I was feeling bored the other day so I thought I’d watch a movie to pass the time. Something light, maybe even cheerful, so when I came across an older children’s movie with a cartoon rabbit on the cover, I figured it would fit the bill. What could be more cheerful and light hearted than happy bunnies right? Boy was I wrong!

The movie is called “Watership Down”. Not a particularly descriptive name, especially since they never actually mention the name in the movie. Apparently, Watership Down started as a book by Richard Adams, and was later adapted to an animated film in 1978. I suppose my first clue as to how this movie would be should have been the tag line on the cover; “All the world will be your enemy. Prince with a thousand enemies. And when they catch you, they will kill you… But first, they must catch you.” That’s pretty heavy stuff for a kid’s flick huh?

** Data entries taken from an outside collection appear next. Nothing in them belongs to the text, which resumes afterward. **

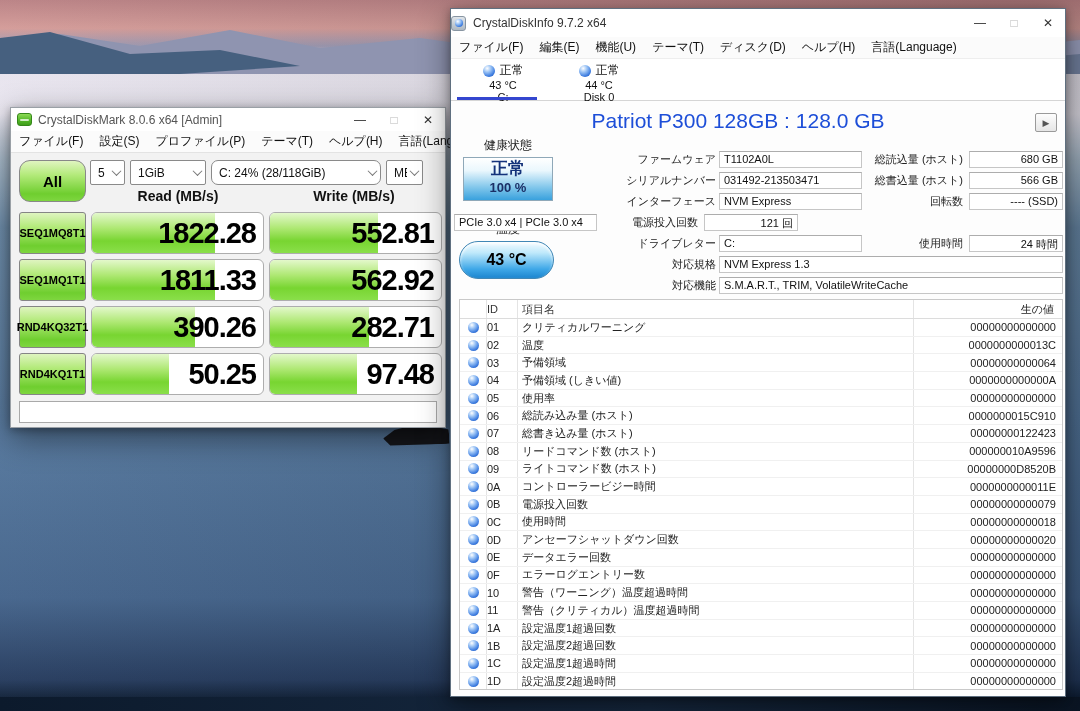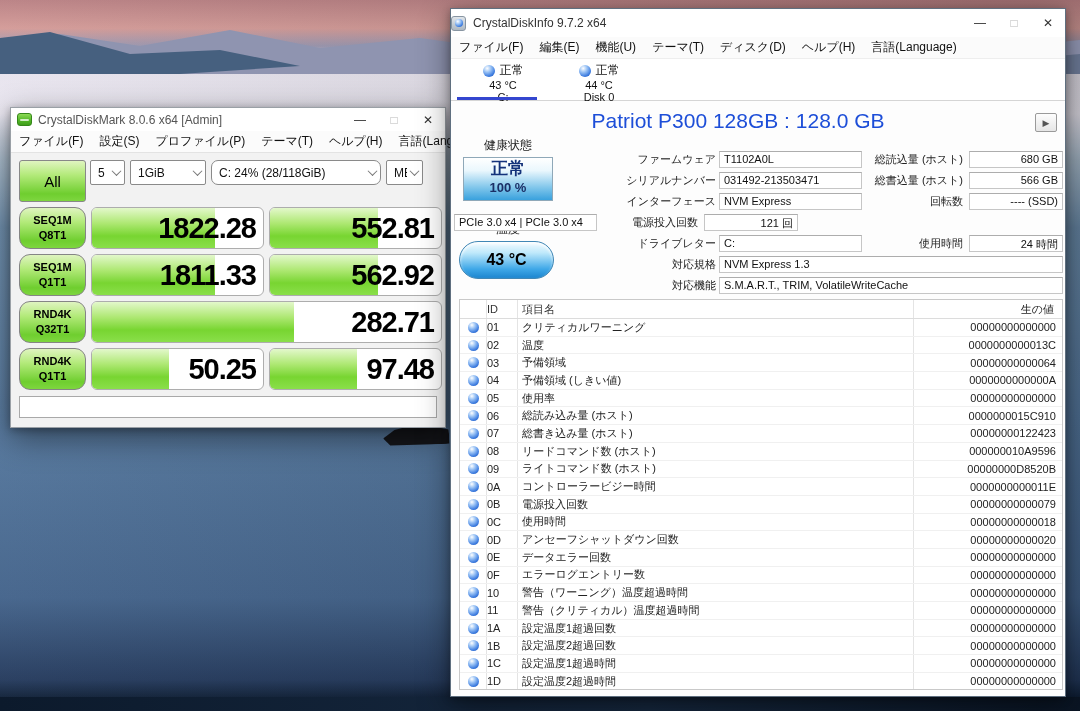"All" .all-btn { border-radius: 3px -> 11px; font-weight: normal -> bold }
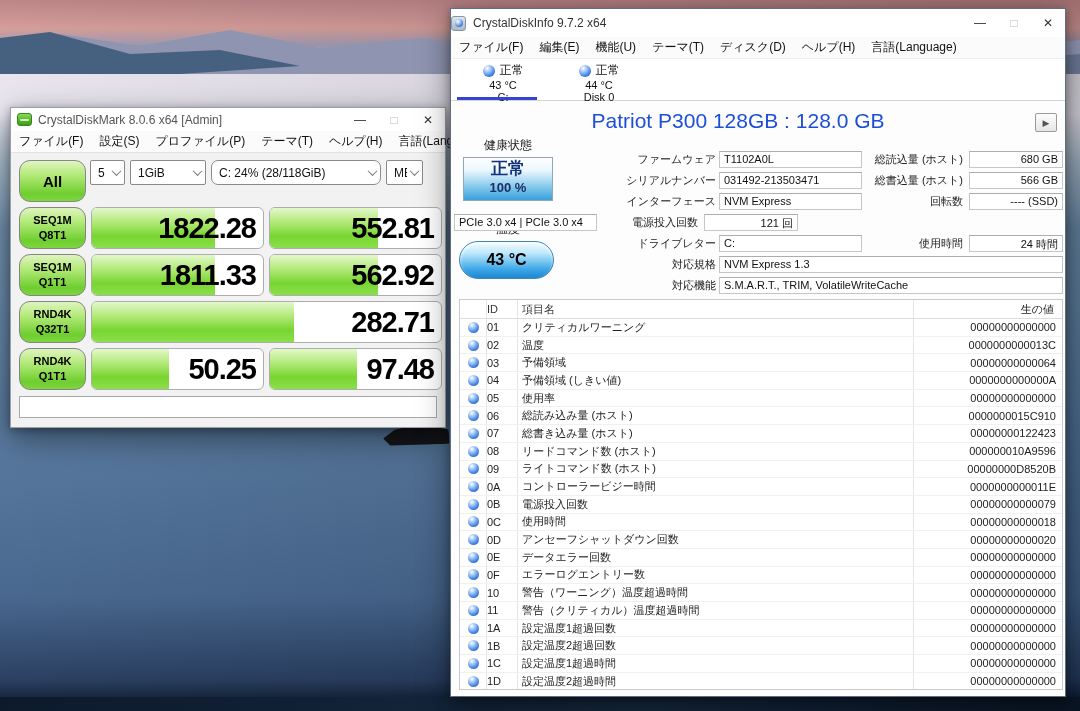"Read (MB/s)" div.hdr-row { html: none -> <div> <span>Read (MB/s)</span> <span>Write (MB/s)</span> </div> }
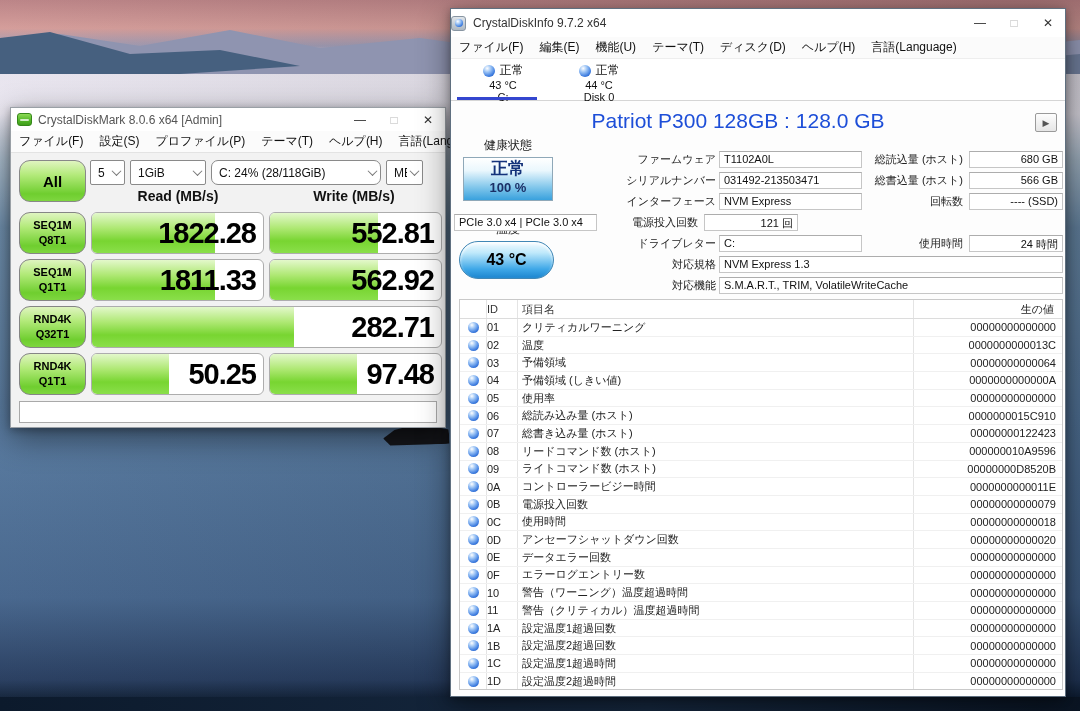"SEQ1M" .bench-label { border-radius: 11px -> 3px; flex-direction: column -> row }
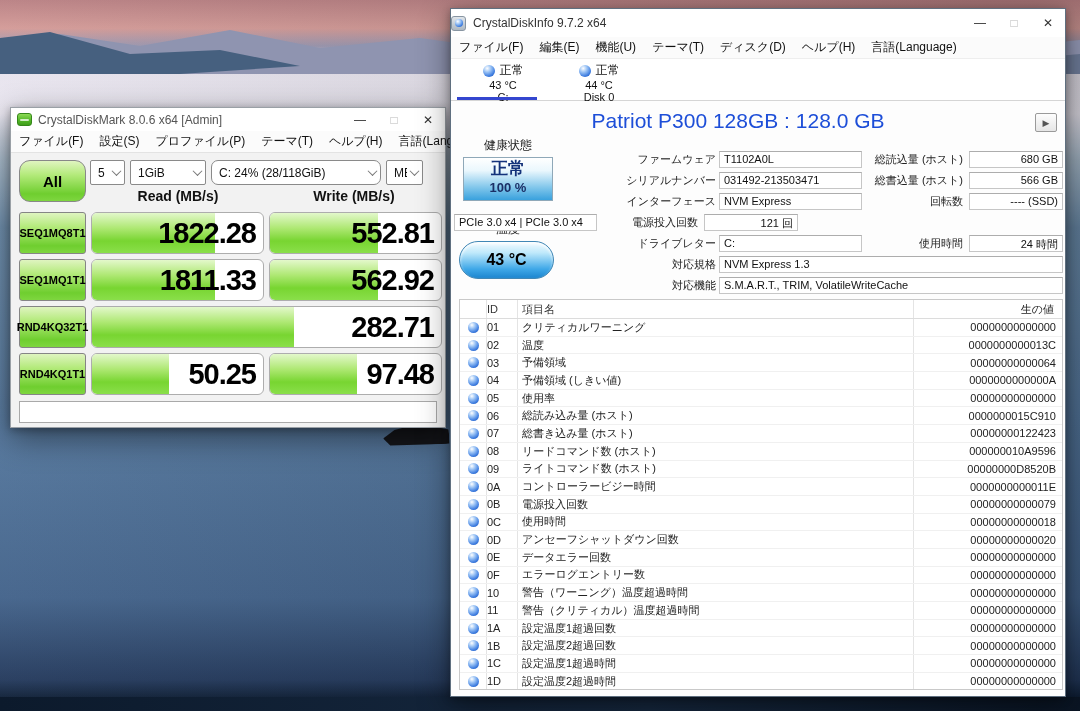"390.26" div.bench-cell { html: none -> <div> <div></div> <div>390.26</div> </div> }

The movie starts out with a typical 70’s style of animation showing how the world of the animals were created. This story has it’s own god figure, and it’s own parables and unique mythology scattered throughout the movie, so this beginning stage is very important to understanding the rest of the movie. The main things they talk about in the beginning is how “Frith” (the god figure, represented by the sun) created all the animals in the world the same, and they all ate grass. But, because the rabbits ate too much of the grass, Frith gave gifts to the other animals to allow them to eat the rabbits to keep them under control. That’s where things start to get a little gruesome. So, after being chased around for a while with all his people getting eaten, it’s now the rabbit’s turn to receive a gift, but because he’s scared now, he turns his back on Frith and tells him that if he wants to bless anything, he’ll have to bless his back side, and so Frith gives the rabbits powerful legs to jump and run faster than their predators. Not much of a gift but Frith promises the rabbits that they will always be allowed to thrive so long as they can out smart and out run their enemies.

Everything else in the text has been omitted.